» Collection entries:

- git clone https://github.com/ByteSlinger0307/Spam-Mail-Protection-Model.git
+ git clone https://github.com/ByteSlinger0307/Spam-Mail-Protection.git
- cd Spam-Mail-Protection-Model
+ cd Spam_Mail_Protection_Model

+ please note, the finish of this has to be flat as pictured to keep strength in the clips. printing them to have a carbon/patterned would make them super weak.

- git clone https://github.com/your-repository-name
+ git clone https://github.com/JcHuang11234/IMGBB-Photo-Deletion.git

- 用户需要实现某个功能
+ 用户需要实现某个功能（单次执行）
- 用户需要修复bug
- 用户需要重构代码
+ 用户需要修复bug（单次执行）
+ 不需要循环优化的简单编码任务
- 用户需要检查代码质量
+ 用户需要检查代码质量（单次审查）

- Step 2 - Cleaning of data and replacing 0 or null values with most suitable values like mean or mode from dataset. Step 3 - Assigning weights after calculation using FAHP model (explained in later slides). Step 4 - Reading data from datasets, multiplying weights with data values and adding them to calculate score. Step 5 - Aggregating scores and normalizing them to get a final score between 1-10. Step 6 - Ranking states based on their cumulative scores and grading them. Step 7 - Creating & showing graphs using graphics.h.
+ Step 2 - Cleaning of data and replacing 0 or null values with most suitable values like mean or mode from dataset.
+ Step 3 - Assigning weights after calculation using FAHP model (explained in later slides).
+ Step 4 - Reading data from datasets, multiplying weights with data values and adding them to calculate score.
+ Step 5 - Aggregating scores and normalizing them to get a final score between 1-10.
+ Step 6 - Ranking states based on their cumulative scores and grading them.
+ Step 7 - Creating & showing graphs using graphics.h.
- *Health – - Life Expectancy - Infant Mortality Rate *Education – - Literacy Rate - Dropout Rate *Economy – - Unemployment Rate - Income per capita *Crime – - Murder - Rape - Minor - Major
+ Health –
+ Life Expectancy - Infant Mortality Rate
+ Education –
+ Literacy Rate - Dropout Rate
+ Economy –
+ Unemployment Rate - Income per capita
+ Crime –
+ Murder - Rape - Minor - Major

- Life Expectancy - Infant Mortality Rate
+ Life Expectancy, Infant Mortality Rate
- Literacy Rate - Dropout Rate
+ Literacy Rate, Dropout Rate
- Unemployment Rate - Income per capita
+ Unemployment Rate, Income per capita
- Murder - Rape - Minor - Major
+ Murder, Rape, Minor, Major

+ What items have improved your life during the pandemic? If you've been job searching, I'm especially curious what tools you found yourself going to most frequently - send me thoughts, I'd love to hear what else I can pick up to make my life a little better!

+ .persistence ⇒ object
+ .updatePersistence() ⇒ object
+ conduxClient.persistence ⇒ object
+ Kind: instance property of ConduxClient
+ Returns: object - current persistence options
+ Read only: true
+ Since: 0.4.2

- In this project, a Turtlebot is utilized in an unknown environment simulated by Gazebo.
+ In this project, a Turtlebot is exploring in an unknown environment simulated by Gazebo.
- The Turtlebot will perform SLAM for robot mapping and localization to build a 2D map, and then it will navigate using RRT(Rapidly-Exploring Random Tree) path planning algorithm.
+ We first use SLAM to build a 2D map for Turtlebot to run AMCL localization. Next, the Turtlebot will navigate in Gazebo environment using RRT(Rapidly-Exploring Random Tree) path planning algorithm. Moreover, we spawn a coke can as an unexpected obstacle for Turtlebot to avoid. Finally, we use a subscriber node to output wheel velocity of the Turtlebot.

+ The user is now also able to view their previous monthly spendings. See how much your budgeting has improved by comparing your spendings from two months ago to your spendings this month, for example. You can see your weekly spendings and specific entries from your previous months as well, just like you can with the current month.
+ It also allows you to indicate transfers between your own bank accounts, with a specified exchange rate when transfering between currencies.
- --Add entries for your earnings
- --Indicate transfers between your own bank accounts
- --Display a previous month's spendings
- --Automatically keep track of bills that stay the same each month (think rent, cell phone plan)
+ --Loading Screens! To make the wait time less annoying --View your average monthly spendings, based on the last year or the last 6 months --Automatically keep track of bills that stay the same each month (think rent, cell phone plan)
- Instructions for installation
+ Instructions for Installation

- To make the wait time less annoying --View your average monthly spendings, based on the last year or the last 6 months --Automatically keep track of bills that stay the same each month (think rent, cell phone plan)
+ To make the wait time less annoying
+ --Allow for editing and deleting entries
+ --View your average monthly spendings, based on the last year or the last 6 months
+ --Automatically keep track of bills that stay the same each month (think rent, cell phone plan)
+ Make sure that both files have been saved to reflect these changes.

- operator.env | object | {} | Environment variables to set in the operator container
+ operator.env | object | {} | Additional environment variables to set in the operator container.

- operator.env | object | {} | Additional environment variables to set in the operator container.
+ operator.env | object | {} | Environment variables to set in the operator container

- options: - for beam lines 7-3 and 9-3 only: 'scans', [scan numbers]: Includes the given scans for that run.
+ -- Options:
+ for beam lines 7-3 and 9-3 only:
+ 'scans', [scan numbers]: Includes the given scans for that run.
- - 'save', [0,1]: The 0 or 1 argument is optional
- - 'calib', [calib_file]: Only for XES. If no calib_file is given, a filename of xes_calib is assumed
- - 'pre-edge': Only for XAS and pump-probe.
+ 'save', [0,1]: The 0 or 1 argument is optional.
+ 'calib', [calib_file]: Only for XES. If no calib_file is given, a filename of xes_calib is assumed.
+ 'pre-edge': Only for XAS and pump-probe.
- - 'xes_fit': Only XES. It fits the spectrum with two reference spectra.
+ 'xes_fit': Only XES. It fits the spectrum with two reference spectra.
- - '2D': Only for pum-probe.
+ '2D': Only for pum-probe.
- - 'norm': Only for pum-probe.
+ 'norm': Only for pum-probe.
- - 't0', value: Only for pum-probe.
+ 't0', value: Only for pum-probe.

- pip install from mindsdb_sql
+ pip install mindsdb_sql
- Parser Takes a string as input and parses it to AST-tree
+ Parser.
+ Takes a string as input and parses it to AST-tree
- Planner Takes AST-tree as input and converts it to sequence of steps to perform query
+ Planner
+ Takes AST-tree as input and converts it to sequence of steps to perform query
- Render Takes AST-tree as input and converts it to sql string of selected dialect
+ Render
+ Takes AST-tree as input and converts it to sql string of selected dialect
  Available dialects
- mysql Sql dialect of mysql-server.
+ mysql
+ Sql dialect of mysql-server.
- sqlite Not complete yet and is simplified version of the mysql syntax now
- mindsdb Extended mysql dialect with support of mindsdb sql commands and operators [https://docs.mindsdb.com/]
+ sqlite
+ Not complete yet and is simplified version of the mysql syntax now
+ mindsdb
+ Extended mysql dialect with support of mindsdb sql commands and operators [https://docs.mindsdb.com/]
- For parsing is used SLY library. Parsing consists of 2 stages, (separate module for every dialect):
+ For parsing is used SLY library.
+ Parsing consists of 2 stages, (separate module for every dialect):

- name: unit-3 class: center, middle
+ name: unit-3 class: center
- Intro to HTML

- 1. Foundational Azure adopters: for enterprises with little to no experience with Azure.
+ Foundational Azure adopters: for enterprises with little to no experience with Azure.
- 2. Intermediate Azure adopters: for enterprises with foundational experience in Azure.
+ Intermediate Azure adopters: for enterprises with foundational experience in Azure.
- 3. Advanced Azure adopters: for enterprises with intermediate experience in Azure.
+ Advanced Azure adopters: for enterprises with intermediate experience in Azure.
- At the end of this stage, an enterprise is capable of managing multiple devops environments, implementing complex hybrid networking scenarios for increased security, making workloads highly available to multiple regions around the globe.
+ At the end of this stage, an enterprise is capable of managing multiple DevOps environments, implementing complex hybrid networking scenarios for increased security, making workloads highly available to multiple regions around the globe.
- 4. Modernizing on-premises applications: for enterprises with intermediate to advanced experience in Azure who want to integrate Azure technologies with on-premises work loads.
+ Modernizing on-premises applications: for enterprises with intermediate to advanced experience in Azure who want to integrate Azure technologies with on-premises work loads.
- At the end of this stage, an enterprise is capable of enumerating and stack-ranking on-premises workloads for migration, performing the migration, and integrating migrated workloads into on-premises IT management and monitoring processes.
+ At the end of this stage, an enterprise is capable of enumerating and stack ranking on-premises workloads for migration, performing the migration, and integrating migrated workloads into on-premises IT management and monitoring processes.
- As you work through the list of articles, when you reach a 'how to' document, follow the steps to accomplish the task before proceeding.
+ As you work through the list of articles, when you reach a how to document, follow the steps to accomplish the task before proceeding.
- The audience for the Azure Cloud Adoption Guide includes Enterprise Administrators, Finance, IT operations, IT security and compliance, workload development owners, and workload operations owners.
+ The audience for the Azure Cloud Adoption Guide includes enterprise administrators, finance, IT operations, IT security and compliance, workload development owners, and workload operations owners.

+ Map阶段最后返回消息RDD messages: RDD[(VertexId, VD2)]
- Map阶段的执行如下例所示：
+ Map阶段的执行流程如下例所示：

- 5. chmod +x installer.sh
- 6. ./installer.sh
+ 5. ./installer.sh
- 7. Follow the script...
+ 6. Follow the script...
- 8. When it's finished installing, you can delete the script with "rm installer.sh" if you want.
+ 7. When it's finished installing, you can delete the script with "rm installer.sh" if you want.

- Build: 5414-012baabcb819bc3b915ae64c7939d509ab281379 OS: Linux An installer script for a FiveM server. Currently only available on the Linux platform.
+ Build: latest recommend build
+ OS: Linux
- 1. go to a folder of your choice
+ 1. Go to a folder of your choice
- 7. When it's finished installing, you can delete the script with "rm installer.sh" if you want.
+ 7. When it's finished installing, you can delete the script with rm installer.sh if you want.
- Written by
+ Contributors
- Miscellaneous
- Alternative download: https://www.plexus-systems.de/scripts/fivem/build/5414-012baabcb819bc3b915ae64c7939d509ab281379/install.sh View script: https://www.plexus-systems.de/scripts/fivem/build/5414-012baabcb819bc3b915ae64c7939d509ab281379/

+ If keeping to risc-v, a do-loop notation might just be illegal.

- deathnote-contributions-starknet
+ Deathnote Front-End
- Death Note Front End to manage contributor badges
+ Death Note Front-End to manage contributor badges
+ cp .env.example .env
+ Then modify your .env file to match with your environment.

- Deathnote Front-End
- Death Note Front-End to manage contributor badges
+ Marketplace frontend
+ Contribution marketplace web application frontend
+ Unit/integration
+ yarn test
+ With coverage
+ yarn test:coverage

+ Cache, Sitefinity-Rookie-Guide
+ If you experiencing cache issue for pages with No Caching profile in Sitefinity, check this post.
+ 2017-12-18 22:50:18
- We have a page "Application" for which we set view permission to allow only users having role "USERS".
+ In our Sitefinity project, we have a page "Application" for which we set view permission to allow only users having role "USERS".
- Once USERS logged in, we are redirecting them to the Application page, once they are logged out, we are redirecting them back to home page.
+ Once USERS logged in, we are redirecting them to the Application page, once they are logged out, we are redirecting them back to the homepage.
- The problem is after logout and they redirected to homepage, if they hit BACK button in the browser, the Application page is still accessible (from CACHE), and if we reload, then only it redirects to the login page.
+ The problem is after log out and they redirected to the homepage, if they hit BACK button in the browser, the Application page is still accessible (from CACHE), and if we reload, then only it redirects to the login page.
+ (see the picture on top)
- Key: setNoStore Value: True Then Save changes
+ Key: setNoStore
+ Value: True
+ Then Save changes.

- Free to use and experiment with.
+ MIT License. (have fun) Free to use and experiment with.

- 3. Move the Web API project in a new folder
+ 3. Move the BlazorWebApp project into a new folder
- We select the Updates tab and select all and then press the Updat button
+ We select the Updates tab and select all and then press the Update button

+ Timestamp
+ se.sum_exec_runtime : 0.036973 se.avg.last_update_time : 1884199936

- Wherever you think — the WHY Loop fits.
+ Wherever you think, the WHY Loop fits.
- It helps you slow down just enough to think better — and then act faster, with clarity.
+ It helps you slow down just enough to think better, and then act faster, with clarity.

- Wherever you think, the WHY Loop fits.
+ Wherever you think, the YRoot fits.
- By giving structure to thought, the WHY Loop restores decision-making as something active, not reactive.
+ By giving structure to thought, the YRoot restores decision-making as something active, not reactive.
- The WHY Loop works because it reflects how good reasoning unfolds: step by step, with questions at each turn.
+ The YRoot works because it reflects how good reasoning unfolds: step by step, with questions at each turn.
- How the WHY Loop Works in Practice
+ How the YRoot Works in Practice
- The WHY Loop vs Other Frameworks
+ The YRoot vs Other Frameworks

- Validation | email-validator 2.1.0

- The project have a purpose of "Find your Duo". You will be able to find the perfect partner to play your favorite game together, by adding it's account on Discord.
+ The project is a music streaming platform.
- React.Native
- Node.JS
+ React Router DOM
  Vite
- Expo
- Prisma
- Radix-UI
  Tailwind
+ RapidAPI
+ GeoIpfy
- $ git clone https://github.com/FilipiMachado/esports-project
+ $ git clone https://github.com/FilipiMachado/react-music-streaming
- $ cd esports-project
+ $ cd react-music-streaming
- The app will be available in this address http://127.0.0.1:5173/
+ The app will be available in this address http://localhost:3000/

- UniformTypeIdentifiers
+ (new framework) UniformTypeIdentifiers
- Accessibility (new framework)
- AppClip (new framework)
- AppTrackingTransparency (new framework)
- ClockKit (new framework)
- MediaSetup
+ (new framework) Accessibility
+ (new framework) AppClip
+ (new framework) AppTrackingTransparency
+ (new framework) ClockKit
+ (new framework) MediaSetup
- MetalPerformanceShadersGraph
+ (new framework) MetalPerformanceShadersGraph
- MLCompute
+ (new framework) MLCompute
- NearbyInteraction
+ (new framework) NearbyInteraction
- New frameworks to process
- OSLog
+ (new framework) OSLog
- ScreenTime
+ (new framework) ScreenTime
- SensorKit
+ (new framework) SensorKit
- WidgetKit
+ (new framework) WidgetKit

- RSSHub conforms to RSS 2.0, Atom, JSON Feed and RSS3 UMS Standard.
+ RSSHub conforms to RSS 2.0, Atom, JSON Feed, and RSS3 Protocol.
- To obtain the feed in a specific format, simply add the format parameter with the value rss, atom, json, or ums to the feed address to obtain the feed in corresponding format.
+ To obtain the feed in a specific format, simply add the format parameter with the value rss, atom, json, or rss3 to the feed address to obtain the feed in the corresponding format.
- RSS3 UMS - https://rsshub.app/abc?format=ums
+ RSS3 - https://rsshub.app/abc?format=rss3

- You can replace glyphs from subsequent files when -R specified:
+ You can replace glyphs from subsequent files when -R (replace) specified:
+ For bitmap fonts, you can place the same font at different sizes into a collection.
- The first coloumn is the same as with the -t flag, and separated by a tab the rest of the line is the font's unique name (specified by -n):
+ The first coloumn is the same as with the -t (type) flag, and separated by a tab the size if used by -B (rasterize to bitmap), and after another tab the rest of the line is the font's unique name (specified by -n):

» To do: Search the records above for the string "integrate". Copy every line that contains it.

» Result of this task:
- 4. Modernizing on-premises applications: for enterprises with intermediate to advanced experience in Azure who want to integrate Azure technologies with on-premises work loads.
+ Modernizing on-premises applications: for enterprises with intermediate to advanced experience in Azure who want to integrate Azure technologies with on-premises work loads.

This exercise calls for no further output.